Let’s face it. Smoke from anything—a cigarette, a toasty campfire, the rusty tailpipe of the 36 Broadway bus—isn’t good for your lungs. That’s especially true now that they’re the primary target of a deadly virus.
But what about a joint, a bowl, a bong—or even vaping through a dab rig?
Here we have this newly legal, natural medicine, good for treating ailments including Alzheimer’s, Crohn’s, MS, nausea, pain, and—critically right now—anxiety. But is it safe to smoke cannabis in the middle of a viral pandemic that’s besieging the human respiratory system?
Last month Leafly put the question to a pulmonary critical care physician, and not surprisingly, the answer was no, it probably isn’t safe to light up. According to Dr. Laura Crotty Alexander, “it has been demonstrated that smoking marijuana damages airway epithelium, increases mucus production, and causes loss of ciliated epithelial cells”—all of which could make your lungs more vulnerable to infection by SARS-CoV-2.

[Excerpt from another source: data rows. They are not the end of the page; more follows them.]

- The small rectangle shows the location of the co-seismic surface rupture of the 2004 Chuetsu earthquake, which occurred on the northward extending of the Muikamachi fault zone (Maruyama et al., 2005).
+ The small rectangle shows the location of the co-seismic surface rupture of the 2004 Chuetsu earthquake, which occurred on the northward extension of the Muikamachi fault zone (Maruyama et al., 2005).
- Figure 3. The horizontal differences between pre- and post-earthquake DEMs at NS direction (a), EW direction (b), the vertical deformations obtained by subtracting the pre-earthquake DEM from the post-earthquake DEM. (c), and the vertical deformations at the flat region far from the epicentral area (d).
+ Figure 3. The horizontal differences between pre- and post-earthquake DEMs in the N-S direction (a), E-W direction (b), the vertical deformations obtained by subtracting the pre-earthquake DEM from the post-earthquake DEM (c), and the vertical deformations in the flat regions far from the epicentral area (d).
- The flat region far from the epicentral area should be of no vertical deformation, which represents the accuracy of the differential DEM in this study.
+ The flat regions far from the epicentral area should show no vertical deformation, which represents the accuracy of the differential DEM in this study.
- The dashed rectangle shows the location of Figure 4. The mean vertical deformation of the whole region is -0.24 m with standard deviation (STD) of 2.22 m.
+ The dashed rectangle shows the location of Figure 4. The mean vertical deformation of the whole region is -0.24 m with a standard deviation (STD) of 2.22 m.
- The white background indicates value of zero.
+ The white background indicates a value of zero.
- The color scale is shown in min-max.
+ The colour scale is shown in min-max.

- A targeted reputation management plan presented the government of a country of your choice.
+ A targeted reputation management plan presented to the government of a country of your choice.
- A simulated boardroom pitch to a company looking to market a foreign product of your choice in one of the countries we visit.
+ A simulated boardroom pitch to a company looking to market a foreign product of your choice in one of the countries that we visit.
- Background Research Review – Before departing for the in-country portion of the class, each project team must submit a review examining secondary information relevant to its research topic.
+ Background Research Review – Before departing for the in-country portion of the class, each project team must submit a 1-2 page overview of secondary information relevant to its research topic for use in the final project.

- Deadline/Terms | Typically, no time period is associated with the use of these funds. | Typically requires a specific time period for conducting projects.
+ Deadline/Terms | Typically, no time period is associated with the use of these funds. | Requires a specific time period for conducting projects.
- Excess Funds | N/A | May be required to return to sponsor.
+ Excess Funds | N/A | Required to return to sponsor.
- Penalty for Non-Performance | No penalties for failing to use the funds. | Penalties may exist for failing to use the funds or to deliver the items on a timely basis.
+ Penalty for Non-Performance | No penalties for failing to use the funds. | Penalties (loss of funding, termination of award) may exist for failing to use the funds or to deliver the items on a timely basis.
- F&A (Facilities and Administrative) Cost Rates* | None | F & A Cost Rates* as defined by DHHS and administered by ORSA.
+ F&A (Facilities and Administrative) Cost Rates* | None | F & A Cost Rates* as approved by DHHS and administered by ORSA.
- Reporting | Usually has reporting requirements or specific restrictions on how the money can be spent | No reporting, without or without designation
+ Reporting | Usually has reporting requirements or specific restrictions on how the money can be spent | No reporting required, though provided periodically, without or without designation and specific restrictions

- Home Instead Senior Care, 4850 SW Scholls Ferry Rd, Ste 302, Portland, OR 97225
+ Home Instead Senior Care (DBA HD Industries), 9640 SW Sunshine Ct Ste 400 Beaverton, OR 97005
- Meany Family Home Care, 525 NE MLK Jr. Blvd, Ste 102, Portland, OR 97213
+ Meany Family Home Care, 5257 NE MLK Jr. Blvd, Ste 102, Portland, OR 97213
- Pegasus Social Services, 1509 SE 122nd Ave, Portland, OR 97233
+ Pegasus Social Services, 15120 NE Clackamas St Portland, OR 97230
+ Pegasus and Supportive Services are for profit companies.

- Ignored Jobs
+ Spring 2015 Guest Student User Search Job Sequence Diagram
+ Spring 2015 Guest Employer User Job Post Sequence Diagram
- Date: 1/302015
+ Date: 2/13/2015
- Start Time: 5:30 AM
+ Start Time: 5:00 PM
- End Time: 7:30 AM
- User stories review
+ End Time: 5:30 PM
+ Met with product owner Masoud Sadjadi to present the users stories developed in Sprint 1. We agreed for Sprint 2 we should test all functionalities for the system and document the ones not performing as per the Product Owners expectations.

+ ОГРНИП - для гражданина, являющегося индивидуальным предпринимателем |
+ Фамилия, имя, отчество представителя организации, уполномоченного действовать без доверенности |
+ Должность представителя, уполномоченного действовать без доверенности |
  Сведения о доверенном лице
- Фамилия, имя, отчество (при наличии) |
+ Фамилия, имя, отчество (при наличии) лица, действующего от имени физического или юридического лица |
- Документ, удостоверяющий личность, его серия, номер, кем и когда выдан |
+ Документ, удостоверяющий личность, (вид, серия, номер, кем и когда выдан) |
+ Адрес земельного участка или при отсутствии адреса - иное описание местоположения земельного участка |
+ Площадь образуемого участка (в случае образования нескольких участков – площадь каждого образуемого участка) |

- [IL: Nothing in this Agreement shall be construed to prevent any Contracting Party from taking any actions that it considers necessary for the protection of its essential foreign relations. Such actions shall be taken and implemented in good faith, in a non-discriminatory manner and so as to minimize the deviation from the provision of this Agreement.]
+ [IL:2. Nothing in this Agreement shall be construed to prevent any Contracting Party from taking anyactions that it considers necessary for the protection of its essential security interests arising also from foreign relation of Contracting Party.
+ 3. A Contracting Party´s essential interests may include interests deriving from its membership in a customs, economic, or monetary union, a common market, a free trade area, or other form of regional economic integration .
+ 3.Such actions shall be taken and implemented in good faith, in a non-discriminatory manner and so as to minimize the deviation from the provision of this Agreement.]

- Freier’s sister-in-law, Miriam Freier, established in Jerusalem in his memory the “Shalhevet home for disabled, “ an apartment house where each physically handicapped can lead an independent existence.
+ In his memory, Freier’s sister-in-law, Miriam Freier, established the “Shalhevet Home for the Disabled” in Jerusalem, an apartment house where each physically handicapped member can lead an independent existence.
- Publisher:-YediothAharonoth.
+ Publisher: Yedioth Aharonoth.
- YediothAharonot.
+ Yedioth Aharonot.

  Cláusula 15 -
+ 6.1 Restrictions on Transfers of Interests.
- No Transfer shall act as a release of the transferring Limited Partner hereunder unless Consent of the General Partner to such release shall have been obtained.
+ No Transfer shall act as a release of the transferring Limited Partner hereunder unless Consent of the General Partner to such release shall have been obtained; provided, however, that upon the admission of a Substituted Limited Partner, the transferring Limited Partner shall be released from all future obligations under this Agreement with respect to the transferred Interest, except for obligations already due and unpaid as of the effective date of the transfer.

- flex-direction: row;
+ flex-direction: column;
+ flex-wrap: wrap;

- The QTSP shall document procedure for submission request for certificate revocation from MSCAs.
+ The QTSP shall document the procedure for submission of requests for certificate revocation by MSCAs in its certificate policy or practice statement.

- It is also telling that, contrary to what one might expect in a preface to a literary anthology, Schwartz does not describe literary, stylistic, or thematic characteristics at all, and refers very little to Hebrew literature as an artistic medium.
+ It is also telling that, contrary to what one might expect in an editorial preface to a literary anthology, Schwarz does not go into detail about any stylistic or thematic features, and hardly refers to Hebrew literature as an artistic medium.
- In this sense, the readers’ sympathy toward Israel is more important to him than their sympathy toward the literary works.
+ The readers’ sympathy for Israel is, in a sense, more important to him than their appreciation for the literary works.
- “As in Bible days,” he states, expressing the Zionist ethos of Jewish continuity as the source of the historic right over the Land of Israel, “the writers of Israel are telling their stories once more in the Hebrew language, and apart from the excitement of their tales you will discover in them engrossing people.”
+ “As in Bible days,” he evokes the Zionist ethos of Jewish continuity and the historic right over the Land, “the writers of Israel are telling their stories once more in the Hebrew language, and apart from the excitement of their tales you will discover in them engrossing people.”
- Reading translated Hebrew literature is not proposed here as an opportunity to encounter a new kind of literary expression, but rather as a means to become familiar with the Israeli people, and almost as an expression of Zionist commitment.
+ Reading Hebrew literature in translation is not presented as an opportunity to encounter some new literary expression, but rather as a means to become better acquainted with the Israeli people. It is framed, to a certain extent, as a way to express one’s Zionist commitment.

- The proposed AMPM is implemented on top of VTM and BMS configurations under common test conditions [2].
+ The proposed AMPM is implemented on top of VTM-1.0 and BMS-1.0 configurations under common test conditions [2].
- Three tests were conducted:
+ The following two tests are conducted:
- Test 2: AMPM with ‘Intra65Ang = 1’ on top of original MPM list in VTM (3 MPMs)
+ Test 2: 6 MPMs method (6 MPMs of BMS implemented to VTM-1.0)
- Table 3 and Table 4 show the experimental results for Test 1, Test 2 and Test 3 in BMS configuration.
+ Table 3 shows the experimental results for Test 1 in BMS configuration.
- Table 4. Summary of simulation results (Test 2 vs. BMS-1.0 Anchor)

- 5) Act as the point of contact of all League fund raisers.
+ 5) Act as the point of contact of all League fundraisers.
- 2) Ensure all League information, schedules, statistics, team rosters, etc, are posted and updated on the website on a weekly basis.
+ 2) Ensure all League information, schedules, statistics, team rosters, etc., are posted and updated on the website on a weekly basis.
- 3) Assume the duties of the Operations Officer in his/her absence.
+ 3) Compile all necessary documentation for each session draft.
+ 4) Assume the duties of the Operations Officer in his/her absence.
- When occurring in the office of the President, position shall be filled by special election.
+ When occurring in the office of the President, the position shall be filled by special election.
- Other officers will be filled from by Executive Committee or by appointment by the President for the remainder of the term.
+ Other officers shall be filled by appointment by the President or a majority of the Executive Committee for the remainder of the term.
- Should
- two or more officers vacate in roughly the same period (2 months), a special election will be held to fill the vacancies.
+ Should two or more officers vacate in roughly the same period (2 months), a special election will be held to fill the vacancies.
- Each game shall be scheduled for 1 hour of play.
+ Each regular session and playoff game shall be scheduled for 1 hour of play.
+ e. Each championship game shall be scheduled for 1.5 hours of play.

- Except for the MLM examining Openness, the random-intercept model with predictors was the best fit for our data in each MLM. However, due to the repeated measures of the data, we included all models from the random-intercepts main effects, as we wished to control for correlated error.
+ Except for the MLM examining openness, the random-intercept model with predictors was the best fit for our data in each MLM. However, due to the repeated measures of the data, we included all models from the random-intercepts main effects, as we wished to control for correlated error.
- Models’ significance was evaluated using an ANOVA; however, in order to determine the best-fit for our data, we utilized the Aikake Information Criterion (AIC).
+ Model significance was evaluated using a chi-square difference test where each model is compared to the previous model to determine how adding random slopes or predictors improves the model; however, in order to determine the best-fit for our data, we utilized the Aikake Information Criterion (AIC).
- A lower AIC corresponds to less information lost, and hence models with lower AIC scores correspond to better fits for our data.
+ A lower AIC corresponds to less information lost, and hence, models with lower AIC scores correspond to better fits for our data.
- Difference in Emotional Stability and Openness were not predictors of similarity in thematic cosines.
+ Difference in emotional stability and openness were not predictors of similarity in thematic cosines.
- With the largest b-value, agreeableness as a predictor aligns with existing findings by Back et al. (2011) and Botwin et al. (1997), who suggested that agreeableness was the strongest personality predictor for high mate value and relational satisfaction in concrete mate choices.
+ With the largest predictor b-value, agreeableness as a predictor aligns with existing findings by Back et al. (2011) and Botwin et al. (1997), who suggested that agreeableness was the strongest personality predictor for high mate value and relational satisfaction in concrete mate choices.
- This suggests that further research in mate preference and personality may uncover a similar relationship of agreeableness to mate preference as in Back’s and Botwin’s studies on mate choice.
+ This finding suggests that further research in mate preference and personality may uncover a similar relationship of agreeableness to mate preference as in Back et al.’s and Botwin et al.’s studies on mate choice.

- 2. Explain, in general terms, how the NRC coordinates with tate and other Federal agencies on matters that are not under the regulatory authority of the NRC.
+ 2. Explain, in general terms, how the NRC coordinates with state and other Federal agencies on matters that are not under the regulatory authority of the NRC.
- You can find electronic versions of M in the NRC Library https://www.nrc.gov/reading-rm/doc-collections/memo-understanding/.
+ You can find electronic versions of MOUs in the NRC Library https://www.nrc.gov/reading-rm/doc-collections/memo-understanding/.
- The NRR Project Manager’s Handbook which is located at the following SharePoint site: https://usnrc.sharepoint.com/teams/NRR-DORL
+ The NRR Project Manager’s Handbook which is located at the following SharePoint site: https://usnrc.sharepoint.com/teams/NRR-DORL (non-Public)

You better just eat it instead.
Smoking was a barrier to lots of people enjoying the benefits of cannabis even before the virus. “A lot of my clients are either scared of smoking or they just don’t want the smoke,” says Chef Angelina Bastidas of Tournant, an infused private fine-dining operation she cofounded last November with Sarah Mitchell, who functions as a weed sommelier. “And that’s when they have questions about doing infusions.”
Before Tournant, Bastidas worked around town at spots such as AMK Kitchen Bar and BIN 36, and in 2015 she was the youngest contestant to ever compete on Top Chef. She made it to the sixth episode before she ran out of time and plated her swordfish tacos with pickled Fresno chilies, avocado, and mango on a cutting board and was sent packing. She did better last May on Bong Appetit, literally smoking corn and tomato salsa with a limey Zeta strain for Cypress Hill’s B-Real.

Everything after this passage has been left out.